Transcribe exactly the line that contains "-189,7 +189,7 @@" and each line that comes after it in the material, the last line included, and nothing more.
=== Section Start ===
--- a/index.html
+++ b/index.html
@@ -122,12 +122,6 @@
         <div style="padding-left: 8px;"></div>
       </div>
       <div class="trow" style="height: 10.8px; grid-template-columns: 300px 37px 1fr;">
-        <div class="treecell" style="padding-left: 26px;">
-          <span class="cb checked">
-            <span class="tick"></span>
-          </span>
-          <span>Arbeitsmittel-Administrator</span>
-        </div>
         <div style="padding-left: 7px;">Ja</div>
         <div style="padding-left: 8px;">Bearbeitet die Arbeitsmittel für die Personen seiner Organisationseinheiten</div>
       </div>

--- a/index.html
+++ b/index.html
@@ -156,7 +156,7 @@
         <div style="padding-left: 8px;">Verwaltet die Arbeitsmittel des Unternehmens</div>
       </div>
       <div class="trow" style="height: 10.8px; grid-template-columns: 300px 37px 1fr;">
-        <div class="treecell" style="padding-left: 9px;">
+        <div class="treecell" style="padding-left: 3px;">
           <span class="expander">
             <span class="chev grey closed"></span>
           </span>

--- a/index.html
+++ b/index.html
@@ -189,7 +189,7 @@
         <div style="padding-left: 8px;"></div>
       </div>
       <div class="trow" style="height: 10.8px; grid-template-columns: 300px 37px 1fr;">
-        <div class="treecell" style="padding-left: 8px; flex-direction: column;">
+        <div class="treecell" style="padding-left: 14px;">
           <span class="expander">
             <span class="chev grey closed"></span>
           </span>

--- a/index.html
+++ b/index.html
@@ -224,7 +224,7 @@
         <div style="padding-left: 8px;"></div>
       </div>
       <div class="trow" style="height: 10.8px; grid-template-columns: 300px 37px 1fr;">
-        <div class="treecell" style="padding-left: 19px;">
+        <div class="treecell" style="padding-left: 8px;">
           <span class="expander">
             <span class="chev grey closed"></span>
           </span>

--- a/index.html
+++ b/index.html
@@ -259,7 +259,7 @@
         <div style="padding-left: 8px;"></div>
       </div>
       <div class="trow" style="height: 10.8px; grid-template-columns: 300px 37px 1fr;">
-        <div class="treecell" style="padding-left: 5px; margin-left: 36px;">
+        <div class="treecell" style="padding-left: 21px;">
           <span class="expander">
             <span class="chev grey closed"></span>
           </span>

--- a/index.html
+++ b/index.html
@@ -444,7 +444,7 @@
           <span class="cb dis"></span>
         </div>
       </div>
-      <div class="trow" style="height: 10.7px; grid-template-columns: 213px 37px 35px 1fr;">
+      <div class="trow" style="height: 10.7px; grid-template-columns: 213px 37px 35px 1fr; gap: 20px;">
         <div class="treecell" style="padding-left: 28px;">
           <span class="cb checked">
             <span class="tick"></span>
=== Section End ===
- [Response]
@@ -189,7 +189,7 @@
         <div style="padding-left: 8px;"></div>
       </div>
       <div class="trow" style="height: 10.8px; grid-template-columns: 300px 37px 1fr;">
-        <div class="treecell" style="padding-left: 8px; flex-direction: column;">
+        <div class="treecell" style="padding-left: 14px;">
           <span class="expander">
             <span class="chev grey closed"></span>
           </span>

--- a/index.html
+++ b/index.html
@@ -224,7 +224,7 @@
         <div style="padding-left: 8px;"></div>
       </div>
       <div class="trow" style="height: 10.8px; grid-template-columns: 300px 37px 1fr;">
-        <div class="treecell" style="padding-left: 19px;">
+        <div class="treecell" style="padding-left: 8px;">
           <span class="expander">
             <span class="chev grey closed"></span>
           </span>

--- a/index.html
+++ b/index.html
@@ -259,7 +259,7 @@
         <div style="padding-left: 8px;"></div>
       </div>
       <div class="trow" style="height: 10.8px; grid-template-columns: 300px 37px 1fr;">
-        <div class="treecell" style="padding-left: 5px; margin-left: 36px;">
+        <div class="treecell" style="padding-left: 21px;">
           <span class="expander">
             <span class="chev grey closed"></span>
           </span>

--- a/index.html
+++ b/index.html
@@ -444,7 +444,7 @@
           <span class="cb dis"></span>
         </div>
       </div>
-      <div class="trow" style="height: 10.7px; grid-template-columns: 213px 37px 35px 1fr;">
+      <div class="trow" style="height: 10.7px; grid-template-columns: 213px 37px 35px 1fr; gap: 20px;">
         <div class="treecell" style="padding-left: 28px;">
           <span class="cb checked">
             <span class="tick"></span>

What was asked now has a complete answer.